This page lists a selection of the research and thesis projects in which I am – or have been – participating. Please contact me if you need additional information about any of these projects.

Moreover, our research group always has student projects available on a wide range of topics, from interesting applications to mobile ground and air robots, to analytical projects on control and estimation for the more mathematically inclined. We are looking for motivated, capable students ready to invest themselves fully into the project starting early on (for instance, in Bachelor year 3 or Master year 1). An up-to-date list of projects can be found on our group's website: open projects at ROCON. Of course, original project ideas from students are also more than welcome.

Research grants

  • AUF-RO grant: AI methods for the networked control of assistive UAVs (NETASSIST)

    Start: September 2016      End: December 2017 (ongoing)

    Participants: Lucian Busoniu, PI; Zoltan Kato, Hungarian side coordinator; Constantin Morarescu, French side coordinator.

    Description: This project develops methods for the networked control and sensing for a team of unmanned, assistive aerial vehicles that follows a group of vulnerable persons. On the control side, we consider multiagent and consensus techniques, while on the vision side the focus is egomotion estimation of the UAVs and cooperative tracking of persons with filtering techniques. NETASSIST is an international cooperation project involving the Technical University of Cluj-Napoca in Romania, the University of Szeged in Hungary, and the University of Lorraine at Nancy, France. The project is funded by the Agence Universitaire de la Francophonie (AUF) and the Romanian Institute for Atomic Physics (IFA), under contract no. 09-AUF. Besides the coordinators listed above, the project includes many PhD and MSc students, as well as staff in the three departments, for a total of 11 people.
  • PHC Brancusi grant: Artificial-intelligence-based optimization for the stable and optimal control of networked systems (AICONS)

    Start: January 2014      End: December 2016 (finalized)

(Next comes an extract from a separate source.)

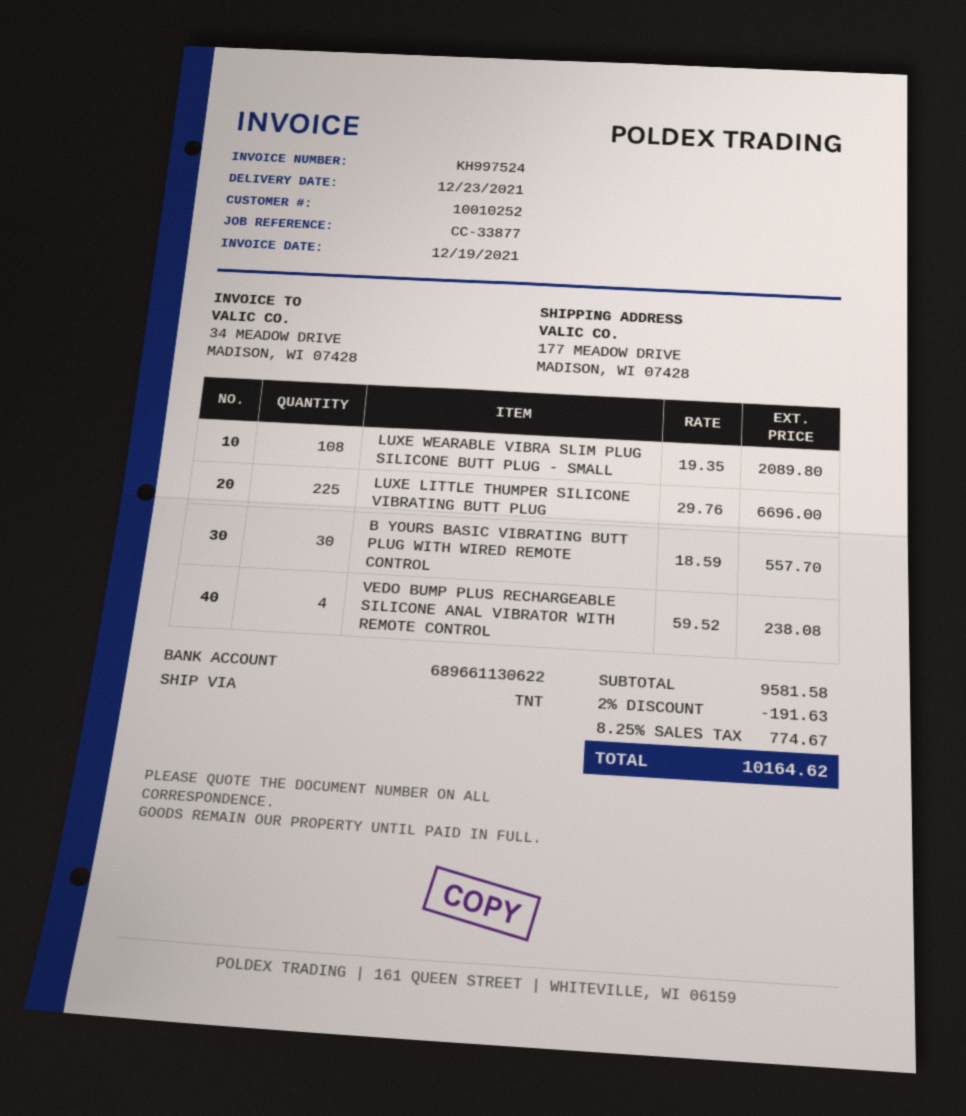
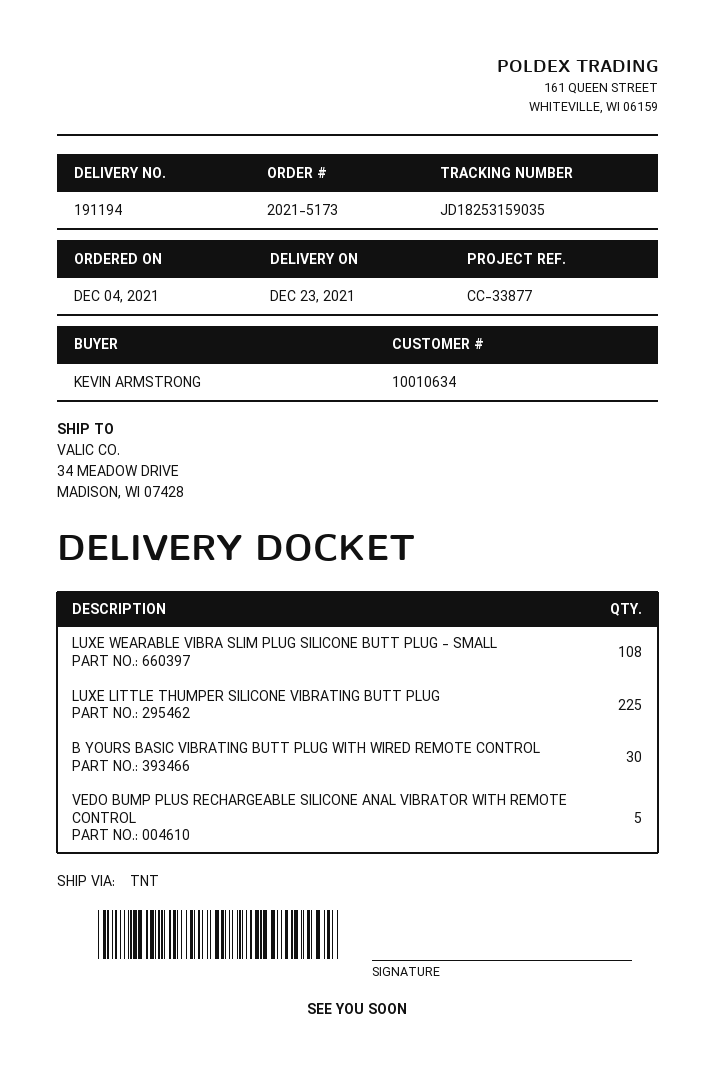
customer number: 10010252 -> 10010634
ship to: 177 MEADOW DRIVE, MADISON, WI 07428 -> 34 MEADOW DRIVE, MADISON, WI 07428
VEDO BUMP PLUS RECHARGEABLE SILICONE ANAL VIBRATOR WITH REMOTE CONTROL: 4 -> 5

    Participants: Lucian Busoniu, PI on Romanian side; Constantin Morarescu, PI on French side; Marcos Bragagnolo, PhD student; Jihene Ben Rejeb, PhD student.

    Project logo Description: The optimal operation of communication, energy, transport, and other networks is of paramount importance in today's society, and will certainly become more important in the future. Operating these networks optimally requires the effective control of their component systems. Our project AICONS therefore focused on the control of general networked systems. We considered both the coordinated behavior of multiple systems having a local view of the network, as well as the networked control of individual systems where new challenges arise from the limitations of the network. Our main innovation was to overhaul optimization and planning algorithms from artificial intelligence to the control of networked systems. We exploited these algorithms' generality and adapted their guarantees on computation and optimality to the networked setting. We developed stability guarantees to complete the framework. This was a Programme Hubert Curien (PHC)-Brancusi cooperation grant with the Research Center in Automatic Control of Nancy (French PI: Constantin Morarescu), CNCS-UEFISCDI contract no. 781/2014 and Campus France grant no. 32610SE.
  • Young Teams project: Reinforcement learning and planning for large-scale systems

    Start: May 2013      End: September 2016 (finalized)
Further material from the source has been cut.